Your spouse can have a need that you don’t have and that’s okay.
His love motivates her respect. Her respect motivates his love.
Always remember that Pink and Blue have different wiring, different preferences. Assume your spouse has goodwill toward you, no matter what. Both of you can be right, while being different.
Unconditional respect is as powerful to him as unconditional love is to her.
[Women], as you enter quiet dignity, not preaching at your husband or scolding him as though you were his mother, something happens in his soul as a male.
Knowing my spouse will not be able to love or respect me perfectly, I commit to having a forgiving spirit so that I may never speak hatefully or contemptuously.
He will feel appreciated when you disagree with him only in private and honor his authority in front of the kids.
“Living happily ever after” means knowing how to deal with the imperfect parts of life.
Wives, you never know: The way you handle this [conflict] might bring your husband not only back to you, but to God. Husbands, you never know: The way you handle this [conflict] might bring your wife not only back to you, but to God. (1 Corinthians 7:16)
“Respect is a man’s deepest value. I have had numerous men tell me, ‘I would rather live with a wife who respected me but did not love me than live with a wife who loved me but did not respect me.’ These men are not saying that they are indifferent to love. They know they need love, but they need to feel respected even more than they need to feel loved.“
Thank the Lord for the goodwill each of you has toward the other. Ask Him for strength to give each other the benefit of the doubt during moments when someone’s goodwill seems to be lacking. “He who seeks good finds goodwill, but evil comes to him who searches for it.” (Proverbs 11:27)

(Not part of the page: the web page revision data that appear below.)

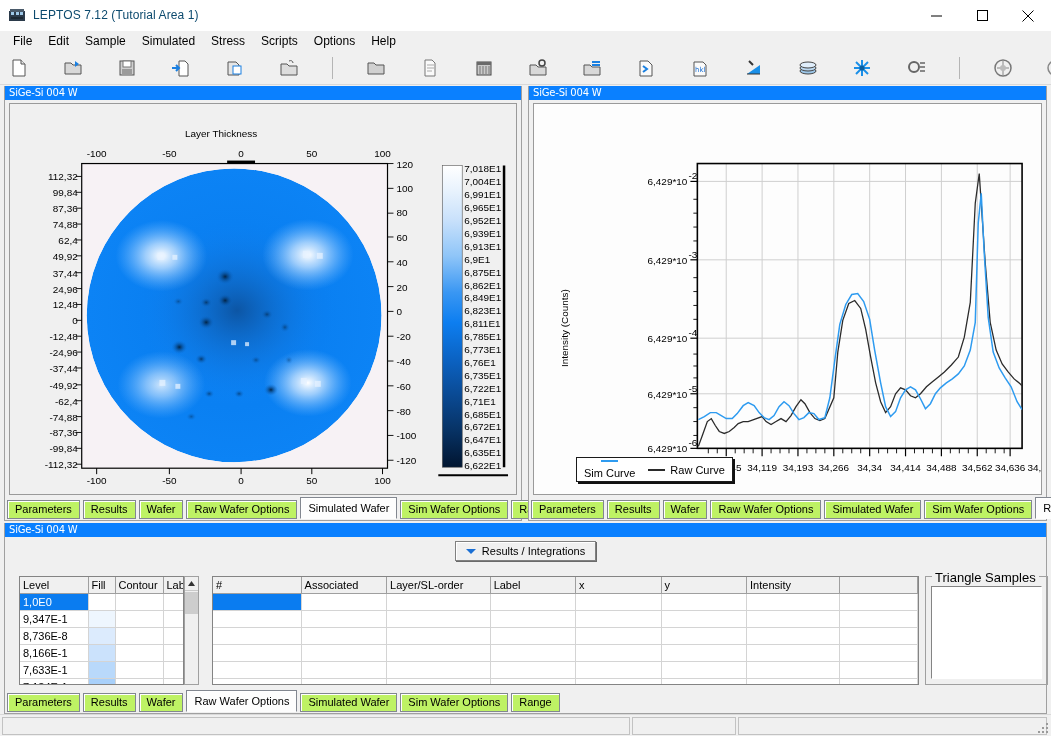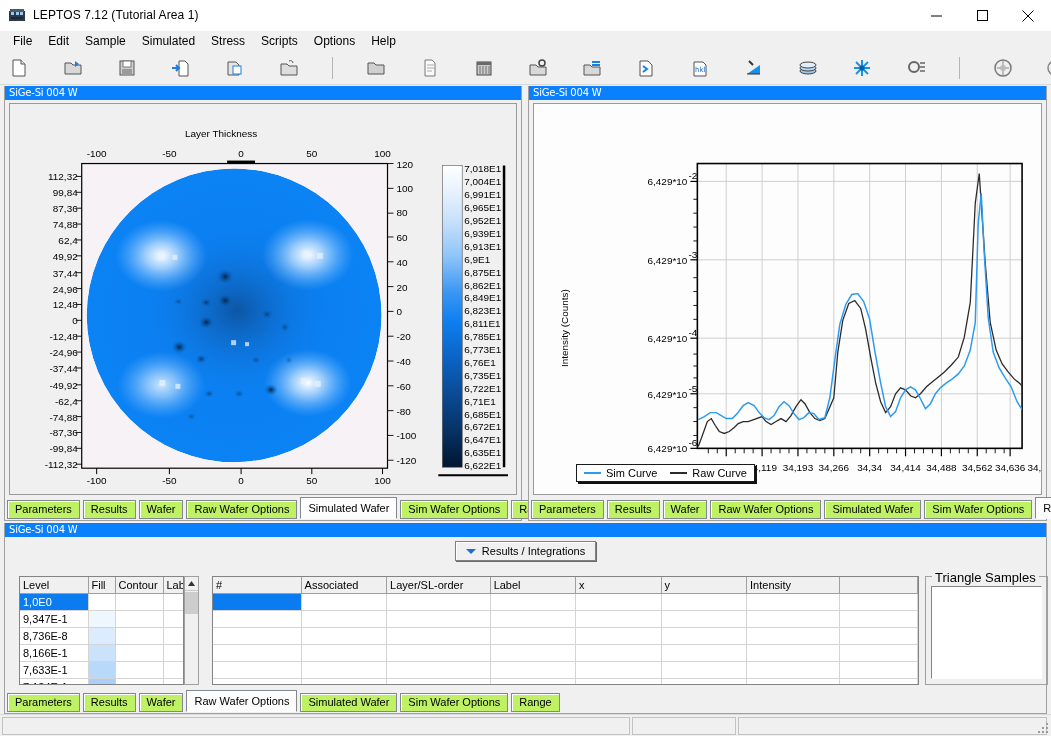--- a/index.html
+++ b/index.html
@@ -24,7 +24,7 @@
     position: relative; flex: none;
   }
   .title-icon svg { display:block; }
-  .title-text { font-size: 12px; color: #000000; letter-spacing: .1px; }
+  .title-text { font-size: 12px; color: #0c4a6e; letter-spacing: .1px; }
   .win-btns { position: absolute; right: 0; top: 0; height: 31px; display: flex; }
   .win-btn {
     width: 46px; height: 31px; display: flex; align-items: center; justify-content: center;

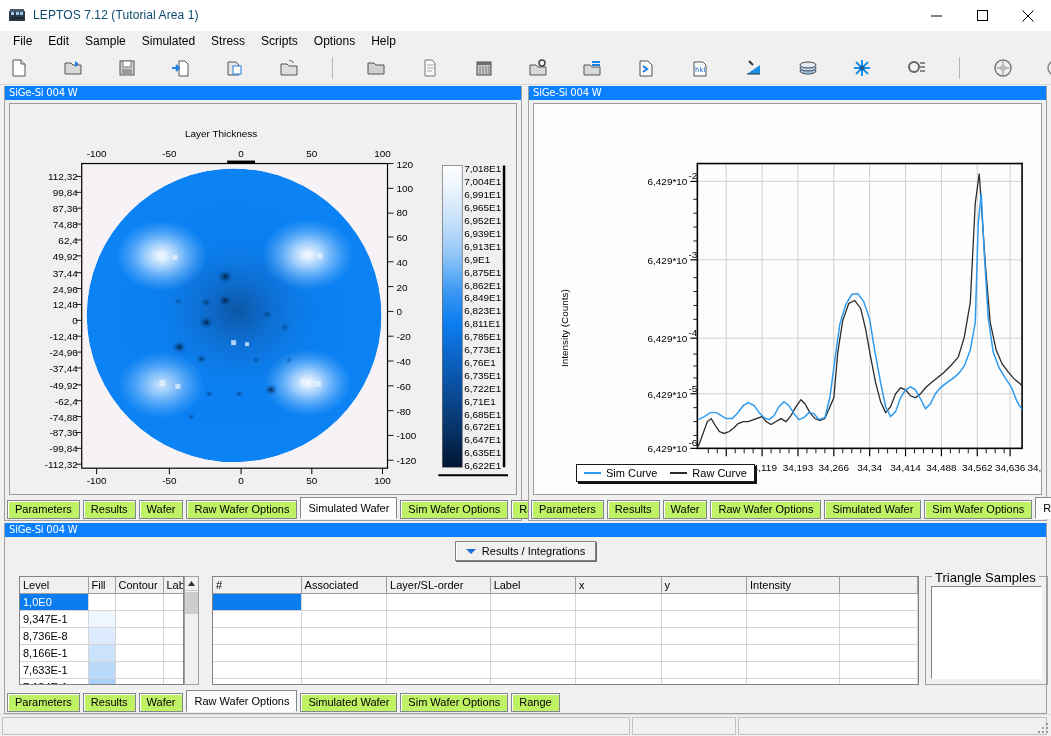--- a/index.html
+++ b/index.html
@@ -827,7 +827,7 @@
 
           
           <div style="position:absolute; left:42px; bottom:12px; background:#fff; border:1px solid #1a1a1a; box-shadow:2px 2px 0 #111; padding:2px 7px; display:flex; align-items:center; gap:13px; font-size:11px;">
-            <span style="display:flex;align-items:center;gap:5px;">
+            <span style="display:flex;align-items:center;gap:5px;flex-direction:column;">
               <span style="display:inline-block;width:17px;height:2px;background:#2e9bf0;"></span>
               <span>Sim Curve</span>
             </span>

No matter how difficult your spouse may be at the moment, your spouse does not have control over your reaction; you do. You may be experiencing disappointment, frustration or anger, but you always have a choice. A wife can choose to be disrespectful or respectful. A husband can choose to be unloving or loving.
Every marriage includes trouble some of the time. Do not let the 20% leaven all the rest.
It is so easy to draw wrong conclusions about a spouse’s character and motives due to an occasional flare-up or silly comment.
Women give a report to build rapport. Men bond through shoulder-to-shoulder activities without talking.
Holding back your love or respect will just keep the Crazy Cycle spinning away, but being mature and making the first move could slow it down.
The difference between successful couples and unsuccessful couples is that successful ones keep getting up and dealing with the issues.
Thank the Lord that in the very beginning He created them male and female – Blue and Pink. Ask Him for patience and ever-growing understanding of how men and women see and hear differently. “He created them male and female, and He blessed them.” (Genesis 5:2)
I had often asked God to compensate for my mistakes, but in return had I thought He would give me perfect children?
You may believe that the careless, unloving or disrespectful words you speak are because your spouse is causing you to speak this way, but Jesus says that it is coming out of your heart.
A woman needs love like she needs air to breathe. A man needs respect like he needs air to breathe.
Avoid like the plague trying to punish each other as a means of “motivation.” Christ-followers instinctively know that this destroys any opportunity to act out of reverence for Christ. In all marital issues, love and reverence for Christ must be our primary motivation.
Unconditional respect, like unconditional love, is all about how one sounds (tone of voice and word choice) and appears (facial expressions and physical actions).
To get offended is easy, but to forgive is within your power as you walk in His steps.
Positive changes flood a relationship immediately when both husband and wife cancel the blame game!
Research shows that 70% of the couples who were extremely unhappy in their marriage, but hung in there and worked through the tough time, identified themselves as being very happy five years later.